Although its preponderance, the PPS remains a less explained topic. Individuals with PPS usually have little option for exercise, as it may exacerbate PPS symptoms such as pain, fatigue, and muscle weakness.[3] Although PPS is a syndrome in which pharmacological and non-pharmacological treatments are applied for treatment, data on non-pharmacological treatments are limited.

In Cochrane review published in 2015, Koopman et al.,[4] reported that data on the effectiveness of muscle strengthening in PPS was controversial. In two studies, strengthening thumb muscles and applying static magnetic field were reliable and effective. There are no available data on the effectiveness of exercise for major muscle groups.[4]

In a systematic review analyzing the effectiveness of exercise in neuromuscular diseases, PPS studies were also examined. In the review, data on performing muscle strengthening exercises and aerobic exercise alone or together have been reported to be insufficient.[5]

Whole-body vibration (WBV) has become a popular form of exercise therapy, particularly among elderly individuals, in past decades. It has been studied in neurological populations with del Pozo-Cruz et al.[6] conducting a systematic review presenting varying results pertaining to impairments, activity limitations, and health-related QoL. Limited data are available in the literature about the WBV in patients with PPS.[6]

In the present study, we aimed to evaluate the effectiveness of the exercises and WBV exercises, which are promising methods in the prevention of progressive muscle weakness, fatigue and improvement of the activities of daily living in PPS patients. Whether these programs damage the motor units in PPS patients was examined through laboratory parameters (aspartate aminotransaminase [AST], alanine aminotransferase [ALT], and creatine kinase [CK]). The main goal of these programs was to increase muscle strength and improve QoL, while not causing damage to the existing motor units and increasing the level of fatigue through the exercise programs we used. Therefore, we evaluated the effectiveness of WBV exercises performed with home exercise program and patient education in patients with PPS on muscle strength, fatigue and QoL. We compared these exercises with home exercise program and patient education alone.

Patients and Methods

This single center prospective, randomized- controlled study was conducted at Istanbul University, Istanbul Faculty of Medicine, Department of Physical Medicine and Rehabilitation between October 2015 and March 2016. A total of 14 patients (7 males, 7 females; mean age: 45.1±6.6 years; range, 34 to 57 years) who were diagnosed with PPS according to the 2001 March of Dimes criteria[7] were included in the study. Inclusion criteria were as follows: patients who were diagnosed with poliomyelitis based on electrophysiologically- demonstrated lower motor neuron involvement, aged between 18 and 60 years, having knee flexion and extension muscle strength of >3/5 according to the manual muscle strength evaluation, and walking 300 m alone with or without an assistive device. Exclusion criteria were as follows: epilepsy, the presence of a cardiac pacemaker, previous hip or knee prosthesis, bleeding diathesis, uncontrolled diabetes, obesity (body mass index [BMI] ≥30 kg/m2) and pregnancy. A written informed consent was obtained from each patient. The study protocol was approved by the Istanbul University, Istanbul Faculty of Medicine Ethics Committee (2015/1262). The study was conducted in accordance with the principles of the Declaration of Helsinki. The study was registered at ClinicalTrials.gov PRS (NCT04387864).

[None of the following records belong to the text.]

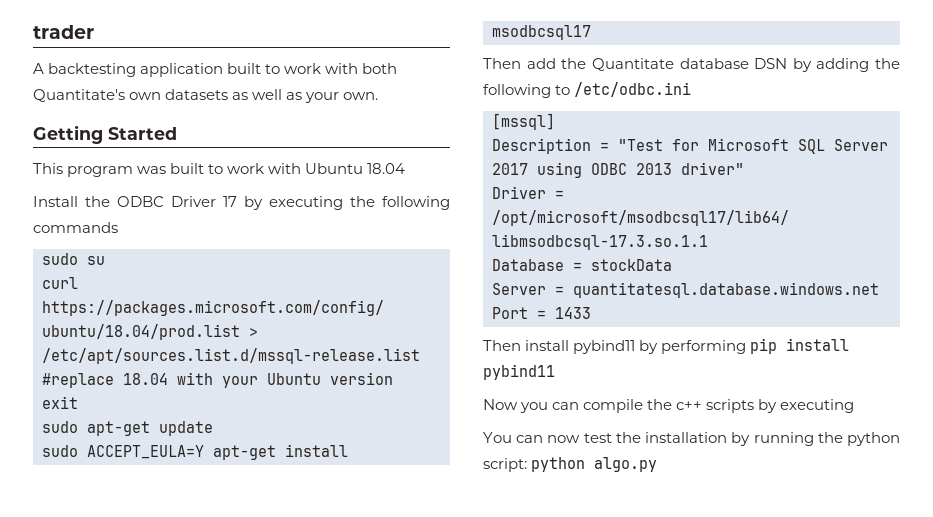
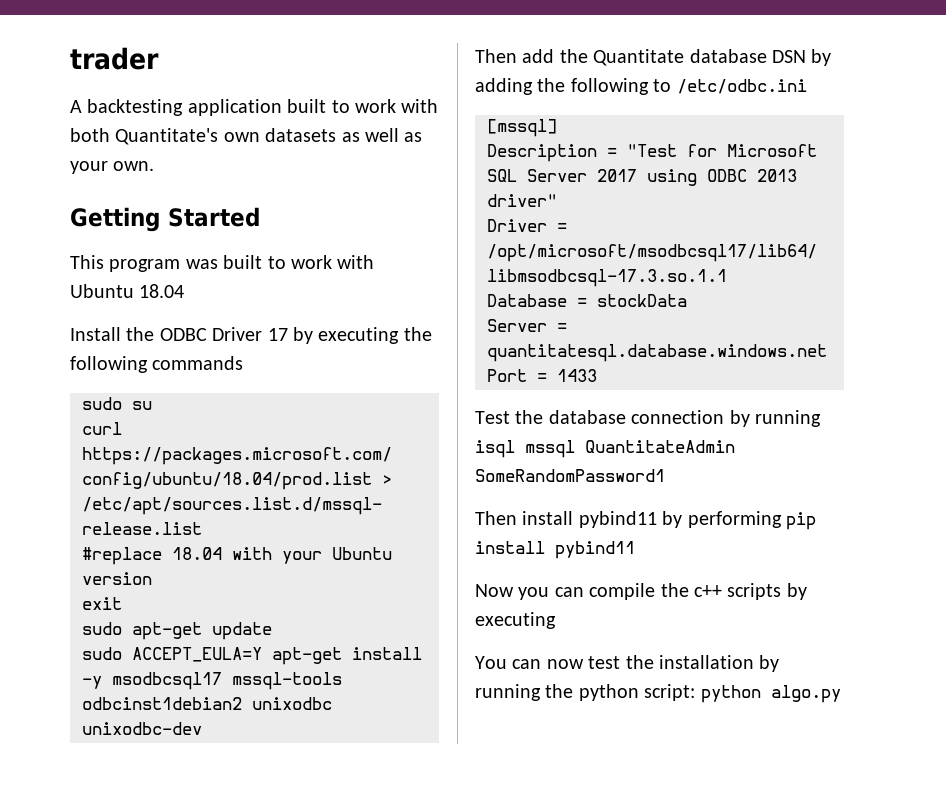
(348, 450) none -> [82,676,102,689] -y
(591, 32) none -> [232,672,342,690] [82,697,332,710] [82,722,202,735] mssql-tools odbcinst1debian2 unixodbc unixodbc-dev
(591, 313) none -> [475,410,821,427] [475,440,735,458] [475,469,665,482] // Test the database connection by running isql mssql QuantitateAdmin SomeRandomPassword1

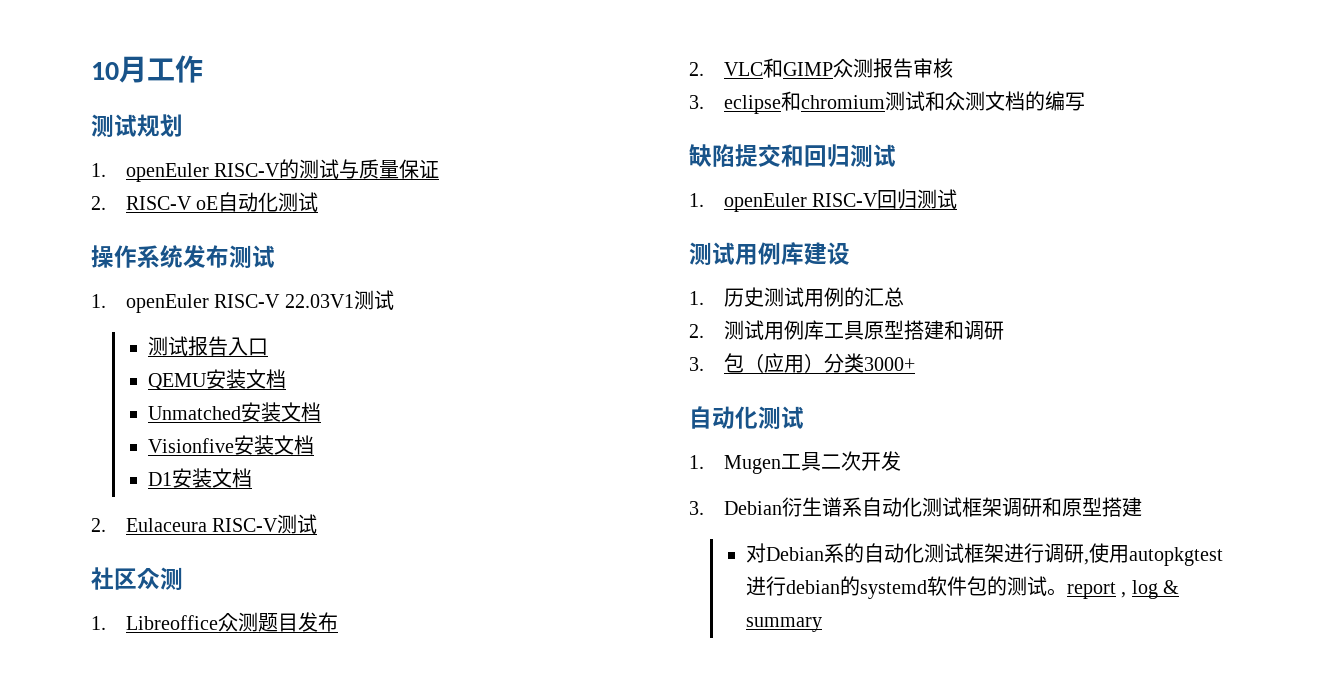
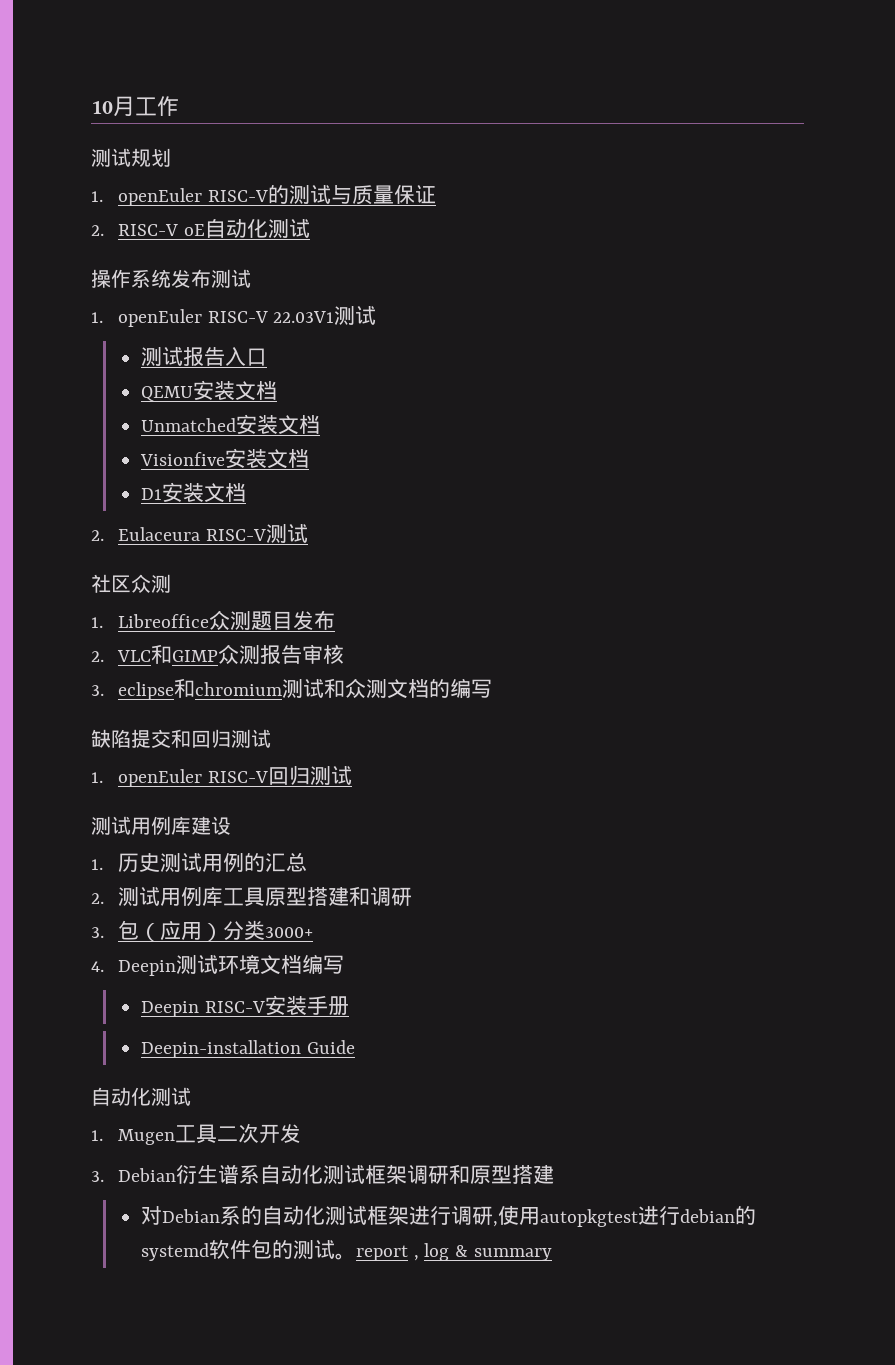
(916, 364) none -> [91,954,344,976] [141,995,349,1017] [141,1040,355,1058] // 4. Deepin测试环境文档编写 // Deepin RISC-V安装手册 // Deepin-installation Guide

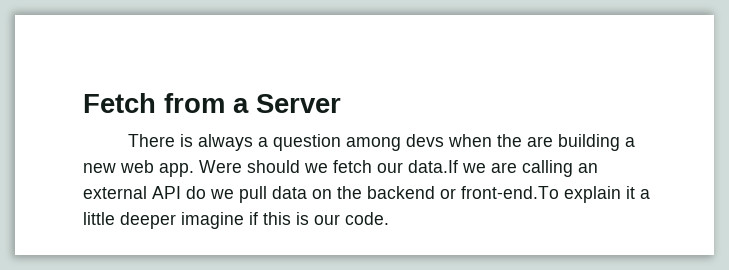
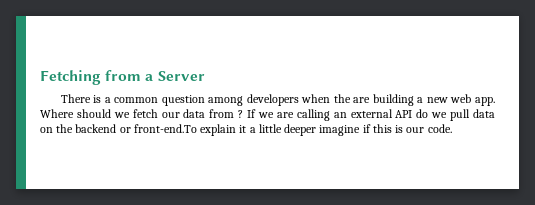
[83,93,156,113] Fetch -> [40,70,101,85] Fetching
[197,134,268,151] always a -> [104,97,159,103] a common
[405,134,444,147] devs -> [246,94,299,106] developers
[199,160,242,173] Were -> [40,109,74,118] Where
[408,160,458,173] data.If -> [183,109,257,118] data from ? If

The patients were enumerated according to their admission order to our outpatient clinic and randomized into two groups by software (Figure 1). Home exercise and patient training program were administered to the control group, while WBV exercise twice a week, in addition to this program, was administered to the study group.

Evaluation and follow-up

1. Electrophysiological evaluation

The patients underwent conventional needle electromyography to demonstrate lower motor neuron involvement and to exclude conditions similar to PPS symptoms.

2. Muscle strength assessment

In our study, knee extensor and flexor muscle strengths were measured using a CybexTM (Humac) Norm 350 (Cybex Norm, Lumex Inc., NY, USA) computed isokinetic dynamometer device. Usually, the same time of day was preferred. Each patient underwent a total of two measurements before and after the study. Care was exerted to ensure that the measurements were performed 48 h after the end of the exercise.

a. Isokinetic test protocol

In the knee of the healthy lower extremity, the lever arm of the device was set from 90-degree flexion to full extension. Extension-f lexion was performed on the healthy leg three times at a velocity of 60°/s without resistance, after a six-second break, extension- flexion isokinetic contraction was performed three times with maximum force. In the sequela knee of the lower extremity, the lever arm of the device was set to be the maximum range of motion the patient can do. Extension-flexion was performed the same with healthy extremity. In all isokinetic tests, the healthy leg was first completed, and then the sequela leg. Additionally, we did not detect any measurement error for isokinetic muscle torque measurements.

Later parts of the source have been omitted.